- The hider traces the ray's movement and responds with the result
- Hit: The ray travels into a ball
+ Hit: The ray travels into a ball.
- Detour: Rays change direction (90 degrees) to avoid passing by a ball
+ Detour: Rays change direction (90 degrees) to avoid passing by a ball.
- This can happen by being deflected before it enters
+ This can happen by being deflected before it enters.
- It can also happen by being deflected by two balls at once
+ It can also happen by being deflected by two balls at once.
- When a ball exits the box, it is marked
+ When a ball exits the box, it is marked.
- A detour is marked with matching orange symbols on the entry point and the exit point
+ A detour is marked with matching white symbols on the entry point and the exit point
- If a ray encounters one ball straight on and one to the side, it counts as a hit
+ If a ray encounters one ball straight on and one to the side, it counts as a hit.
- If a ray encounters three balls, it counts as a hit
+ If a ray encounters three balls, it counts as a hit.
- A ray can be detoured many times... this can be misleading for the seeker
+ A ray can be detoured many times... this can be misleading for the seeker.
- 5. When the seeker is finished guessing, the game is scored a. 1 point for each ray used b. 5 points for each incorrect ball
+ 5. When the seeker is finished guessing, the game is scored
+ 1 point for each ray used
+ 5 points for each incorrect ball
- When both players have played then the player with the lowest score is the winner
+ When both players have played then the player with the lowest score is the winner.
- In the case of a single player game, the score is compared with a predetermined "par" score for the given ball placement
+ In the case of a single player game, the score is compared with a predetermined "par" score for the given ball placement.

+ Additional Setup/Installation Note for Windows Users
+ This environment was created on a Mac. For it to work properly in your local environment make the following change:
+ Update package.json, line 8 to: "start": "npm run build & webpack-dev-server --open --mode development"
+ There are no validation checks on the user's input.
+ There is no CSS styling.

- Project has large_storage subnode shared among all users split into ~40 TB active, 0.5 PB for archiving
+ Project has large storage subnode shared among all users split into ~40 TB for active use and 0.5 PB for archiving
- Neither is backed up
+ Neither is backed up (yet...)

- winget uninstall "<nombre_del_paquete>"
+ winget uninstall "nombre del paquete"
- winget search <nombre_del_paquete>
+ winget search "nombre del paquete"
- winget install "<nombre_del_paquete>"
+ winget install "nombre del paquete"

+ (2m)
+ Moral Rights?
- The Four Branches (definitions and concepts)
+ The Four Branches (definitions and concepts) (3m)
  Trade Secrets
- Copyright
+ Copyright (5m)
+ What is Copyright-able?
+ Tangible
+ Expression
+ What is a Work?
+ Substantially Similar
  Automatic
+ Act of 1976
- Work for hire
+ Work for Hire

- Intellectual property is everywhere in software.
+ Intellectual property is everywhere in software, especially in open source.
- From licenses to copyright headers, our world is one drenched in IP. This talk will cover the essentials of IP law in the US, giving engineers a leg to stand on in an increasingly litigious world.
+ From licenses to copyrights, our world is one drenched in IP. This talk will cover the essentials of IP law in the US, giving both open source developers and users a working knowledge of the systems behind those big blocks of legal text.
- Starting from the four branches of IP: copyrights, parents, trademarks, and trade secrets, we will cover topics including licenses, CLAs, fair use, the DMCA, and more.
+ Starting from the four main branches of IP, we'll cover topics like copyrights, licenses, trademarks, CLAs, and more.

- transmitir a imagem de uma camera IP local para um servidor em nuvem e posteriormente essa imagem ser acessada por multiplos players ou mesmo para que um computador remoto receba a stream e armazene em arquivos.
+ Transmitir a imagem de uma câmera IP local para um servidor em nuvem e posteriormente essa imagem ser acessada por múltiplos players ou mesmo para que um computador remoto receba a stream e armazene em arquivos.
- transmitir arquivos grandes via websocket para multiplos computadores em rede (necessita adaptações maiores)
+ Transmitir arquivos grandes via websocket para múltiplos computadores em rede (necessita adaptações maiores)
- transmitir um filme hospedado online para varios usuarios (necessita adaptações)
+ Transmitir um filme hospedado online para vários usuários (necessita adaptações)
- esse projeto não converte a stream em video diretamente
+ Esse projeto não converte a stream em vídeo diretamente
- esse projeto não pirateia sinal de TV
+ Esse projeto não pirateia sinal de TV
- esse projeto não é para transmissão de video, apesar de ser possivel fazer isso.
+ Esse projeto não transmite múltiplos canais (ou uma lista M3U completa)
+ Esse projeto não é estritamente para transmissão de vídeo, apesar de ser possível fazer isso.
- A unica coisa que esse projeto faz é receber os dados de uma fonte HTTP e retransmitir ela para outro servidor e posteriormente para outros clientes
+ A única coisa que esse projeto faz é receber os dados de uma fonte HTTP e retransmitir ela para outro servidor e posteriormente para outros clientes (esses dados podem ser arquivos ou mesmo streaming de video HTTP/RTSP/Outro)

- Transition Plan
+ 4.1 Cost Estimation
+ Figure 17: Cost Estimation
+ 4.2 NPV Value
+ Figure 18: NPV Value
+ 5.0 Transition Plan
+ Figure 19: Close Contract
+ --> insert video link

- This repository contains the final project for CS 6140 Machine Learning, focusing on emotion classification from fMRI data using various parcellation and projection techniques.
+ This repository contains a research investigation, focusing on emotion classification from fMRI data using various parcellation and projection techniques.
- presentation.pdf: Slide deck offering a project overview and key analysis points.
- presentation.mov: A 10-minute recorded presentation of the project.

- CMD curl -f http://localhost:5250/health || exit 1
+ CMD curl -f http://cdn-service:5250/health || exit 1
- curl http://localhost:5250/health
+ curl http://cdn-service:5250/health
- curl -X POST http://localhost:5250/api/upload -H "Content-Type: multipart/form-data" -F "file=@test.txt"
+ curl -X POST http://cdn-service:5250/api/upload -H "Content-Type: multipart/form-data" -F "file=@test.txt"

— Prompt —
Using the listing above, report each line that mentions the word "incorrect".

— The answer —
- 5. When the seeker is finished guessing, the game is scored a. 1 point for each ray used b. 5 points for each incorrect ball
+ 5 points for each incorrect ball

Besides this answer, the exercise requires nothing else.